The vertical stab assembly and forward and aft cargo doors coming in from Italy were so fucked up that the only thing I did for three years was tear down, refit, and reassemble them.
The first door we took apart because no one could verify a fay seal between the doors actuator mounts and the surrounding structure. When we got it apart we found 45 holes (give or take 5) that were 2nd oversize but were filled with sealer and had nominal fasteners installed on each actuator, and another 50 or so that had 2nd oversize fasteners, but no squawks or any other engineering approved paperwork to cover the oversized holes. I did 5 more units with the same bullshit work before I left.
The horizontal stabilizer was a similar story, but in top of all the fucked up fasteners, the composite layup was so bad we had to remove ALL of the elevator mounts, left and right, shim them up so they would fit right and reinstall them. I did around 20 units, a buddy of mine was there for a year before I got there, it's the only job he did.
Now, my question would be, has Boeing done anything to remedy the complete giving of no fucks about the quality of work that Alenia puts out? Or are we going to see a catastrophic failure of a 787 in the next year or so?
EDIT: Didn't realize you haven't worked for Boeing for some 15 years or so. You wouldn't have knowledge of the 787 stuff.
On a side note, as someone who has spent a considerable amount of time in two different Boeing plants in the last few years, the number alcohol and drug addicts building planes that he's talking about has been reduced significantly.
EDIT 2: There was a comment about the batteries and Japan that got deleted, here is my response.
Yeah, most of the plane is built in sub-asssemblies by companies other than Boeing, overseas, and by the lowest bidder. Then put together in Everett. My take on the overall problem is that with all the sub-contractors building these parts, Boeing has lost their in-house quality control. Which is mainly why they bought out Global Aeronautica and it's now call Boeing Charleston.

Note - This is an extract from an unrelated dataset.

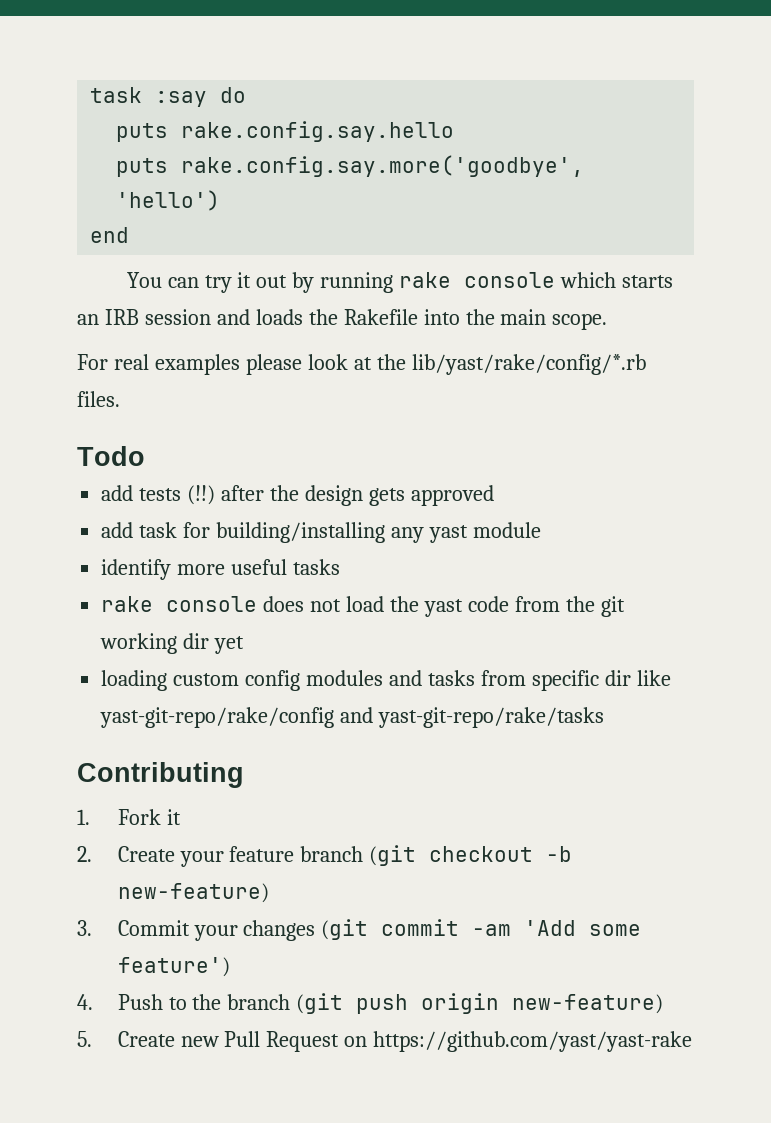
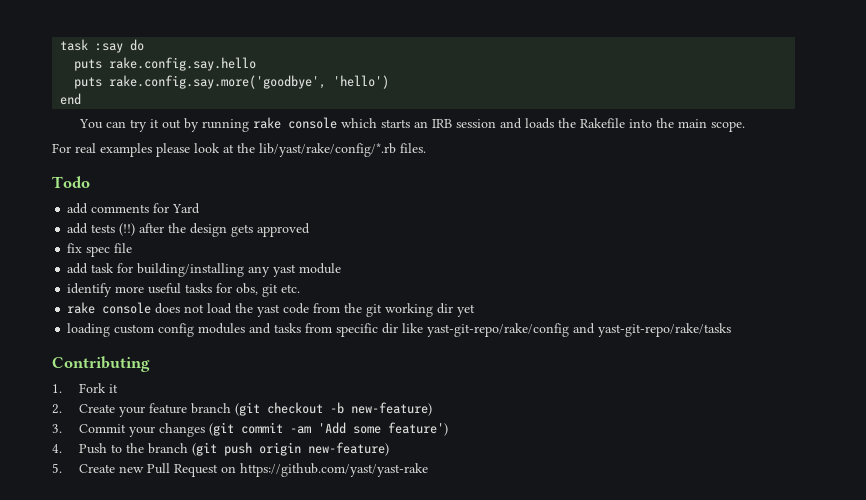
+ add comments for Yard
+ fix spec file
- identify more useful tasks
+ identify more useful tasks for obs, git etc.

The battery thing is scary because they've probably know there was some type of problem for a while. One of the prototypes caught fire a few years ago in the same compartment as the batteries, I have no idea if it's related though.
Retserof_Mada19 karma2013-02-26 22:30:06 UTC
As an A&P mechanic that also spent alot of time doing assembly work I can answer this.
Whenever someone calls you with a clearance problem, do not pull it up in CATIA or whatever 3D modeling program your using, and procede to tell them that "It fits on my computer."
Get off your asses and go find out what the problem is. The average Joe Blow on the assembly line may not know where the tolerance build up is coming from that is causing the problem.
Retserof_Mada17 karma2013-02-27 05:42:39 UTC
Judging by most of the OPs answers he was most likely Factory MT (basically an assembly mechanic), and has had no "real world" mechanic experience. He seems to be judging the entire industry on what he saw with one employer on an assembly line, doing the same job everyday for 7 years.
I've been doing this for 15 years.
I've worked for Boeing, Global Aeronautica, Hawker, Cessna, and several small FBO's. What I'm getting from this guy is "I got fired/layed off, and I'm butthurt about it."
EDIT: I hate to sound like an asshole... But also, if after seven years in the industry at a large manufacturer like Boeing, you switch to driving a bakery truck, it's most likely because Boeing HR folks are not total asshats, and you were not re-hired for a reason.
Retserof_Mada5 karma2013-02-26 23:08:56 UTC
I was thinking about doing one sometime. I've done it all from assembly lines to A&P mechanic at FBO's. Between layoffs I've been with a general aviation manufacturers experimental department for almost 13 years as a mechanic, and currently a flight inspector. We do some cool shit.